In fact, the MTA study showed that, during 14 months of controlled trials with ADHD medications, talk therapy and routine medical care, those who received drugs showed fewer symptoms of ADHD than their peers. Data collected during follow up studies showed tapering in the beneficial effects of ADHD medication because the patients were released from the confines of a controlled trial into community care where there was less oversight.
"Absence of evidence is not evidence of absence," said L. Eugene Arnold, professor emeritus of psychiatry at Ohio State University and one of the authors of the MTA study. "To deny that there is a problem does not seem to be the sensible approach."
And the MTA study proved this principle. In one group of same-sex children, all in the same school and classroom, those with ADHD showed decreased symptoms in a follow up study eight years later, but they were still not as advanced as their peers, both behaviorally and academically.
By contrast, Hinshaw said that children with ADHD gained about one fifth of a school year almost immediately after starting medication. The children gained even more in reading skills -- about a third of a school year -- but those skills took a year longer to acquire because they are more complicated and require practice.
"The one thing that works for attention deficit is medicine, like it or not," said Dr. Gary Trock, director of Pediatric Neurology at Beaumont Hospital in Royal Oak, Mich.
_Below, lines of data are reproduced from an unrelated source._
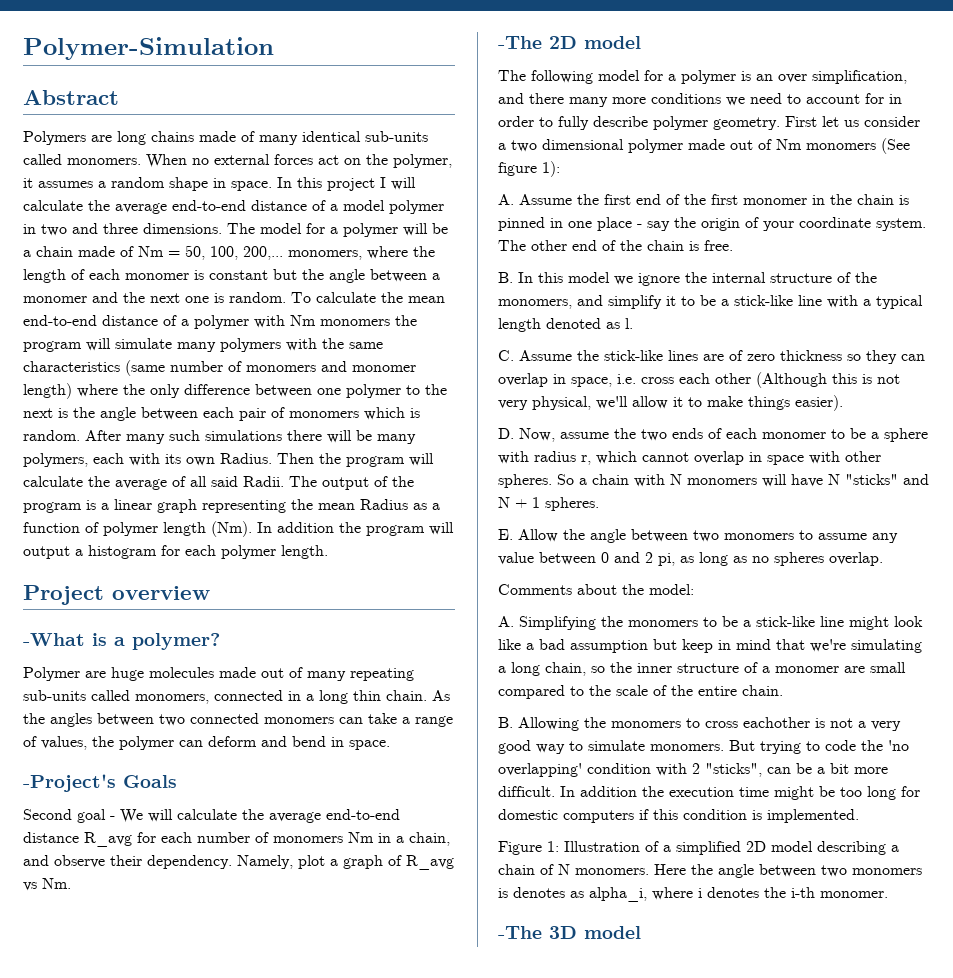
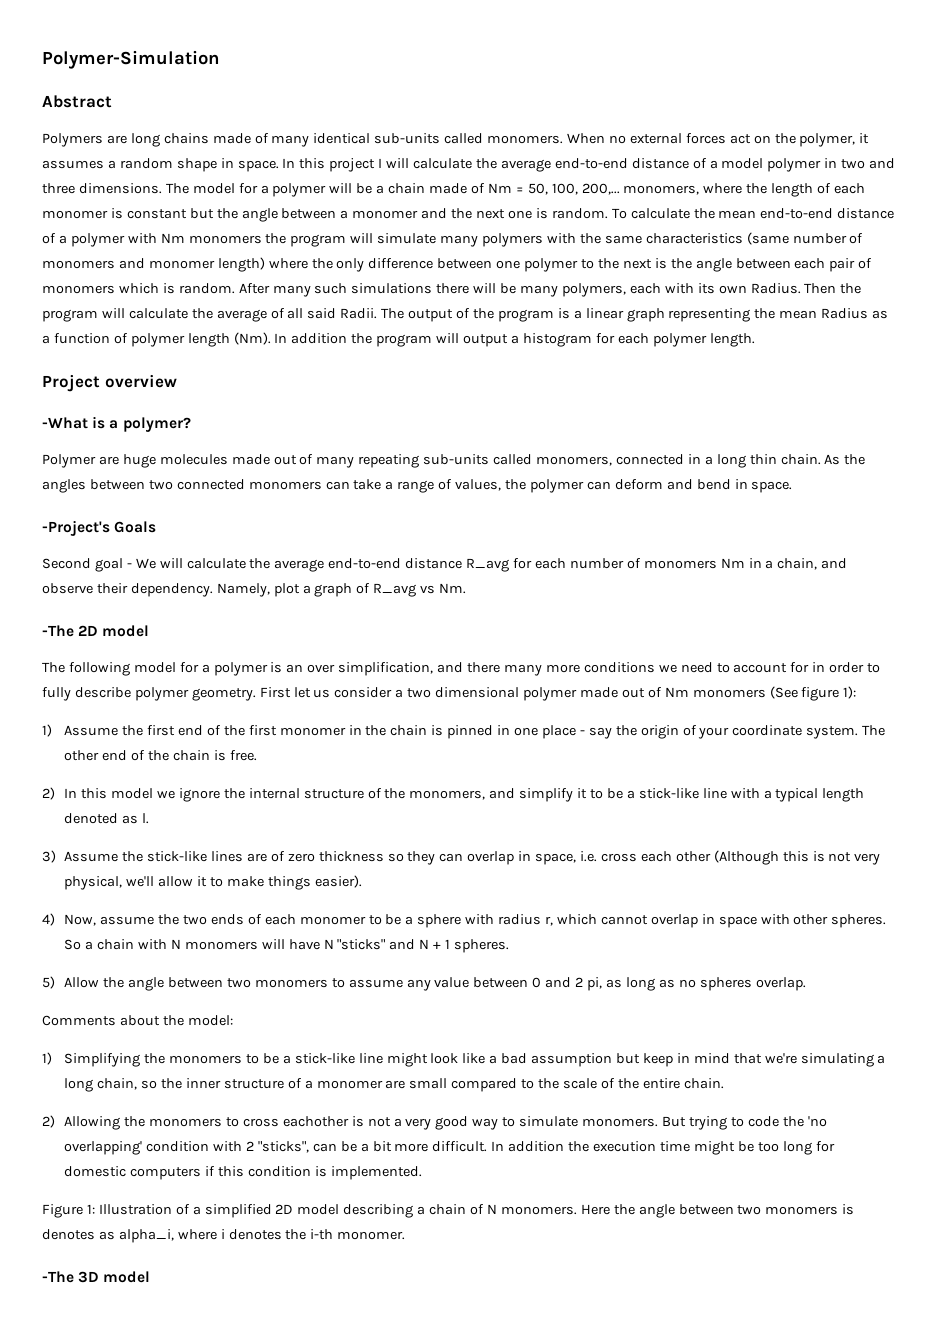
[498,194,514,205] A. -> [42,724,52,737] 1)
[498,272,513,283] B. -> [42,787,55,800] 2)
[498,350,514,361] C. -> [42,850,56,863] 3)
[498,428,514,439] D. -> [42,913,55,926] 4)
[498,529,513,540] E. -> [42,976,55,989] 5)
[498,616,514,627] A. -> [42,1052,52,1065] 1)
[498,717,513,728] B. -> [42,1115,55,1128] 2)

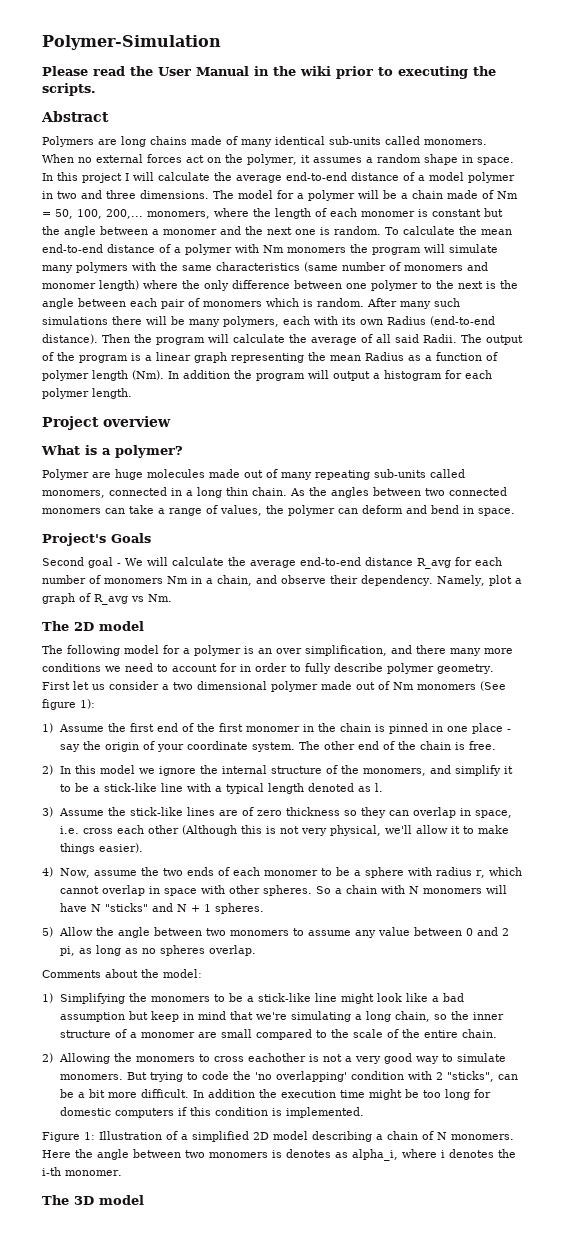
(220, 59) none -> [42,66,496,79] [42,83,96,96] // Please read the User Manual in the wiki prior to executing the scripts.
[750,283,801,294] Radius. -> [387,316,495,326] [42,334,98,344] Radius (end-to-end distance).
[42,417,88,429] -What -> [41,445,80,455] What
[42,520,110,536] -Project's -> [42,533,106,546] Project's
[42,625,74,637] -The -> [42,621,69,631] The
[42,1271,74,1283] -The -> [42,1195,69,1205] The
But Trock added that for most, a combination of behavioral therapy or tutoring and other one-on-one assistance produced the best outcomes.
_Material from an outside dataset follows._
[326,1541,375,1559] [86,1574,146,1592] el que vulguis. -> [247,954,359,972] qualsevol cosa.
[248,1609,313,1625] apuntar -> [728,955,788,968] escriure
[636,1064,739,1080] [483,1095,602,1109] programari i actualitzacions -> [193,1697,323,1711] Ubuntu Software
Though it is difficult to compare the results of a controlled study to one that pulls data from the natural population, Arnold said that the Berkeley study findings were even more unusual because of where the data came from.
In the general population, a child receiving treatment for ADHD is likely in worse condition than someone who does not need treatment or needs less aggressive treatment.
"The fact that [these kids] made gains over kids who didn't get medications is interesting," Hinshaw said.
Will Drugs Work Over Time?
The researchers did admit potential problems with their data set because they could not control the parameters for who took medication for ADHD and how.
For example, people who were being treated for ADHD may have had more motivated parents.
In addition, black and Hispanic communities typically are under diagnosed with ADHD despite equivalent incidence of the condition, affecting about 3 to 7 percent of school age children in the United States.
Also, medication can be cost-prohibitive for low income families or those without access to health insurance.
And Hinshaw's findings are not a silver bullet technique for treating children with ADHD.
"Neither in reading nor in math were the gains associated with starting medications big enough to catch kids with ADHD up to kids without ADHD," he said.
Hinshaw said the study will continue, and he and his colleagues hope to follow up with their subjects as they go through middle and high school to see if medication will benefit those with ADHD as academic skills become more sophisticated.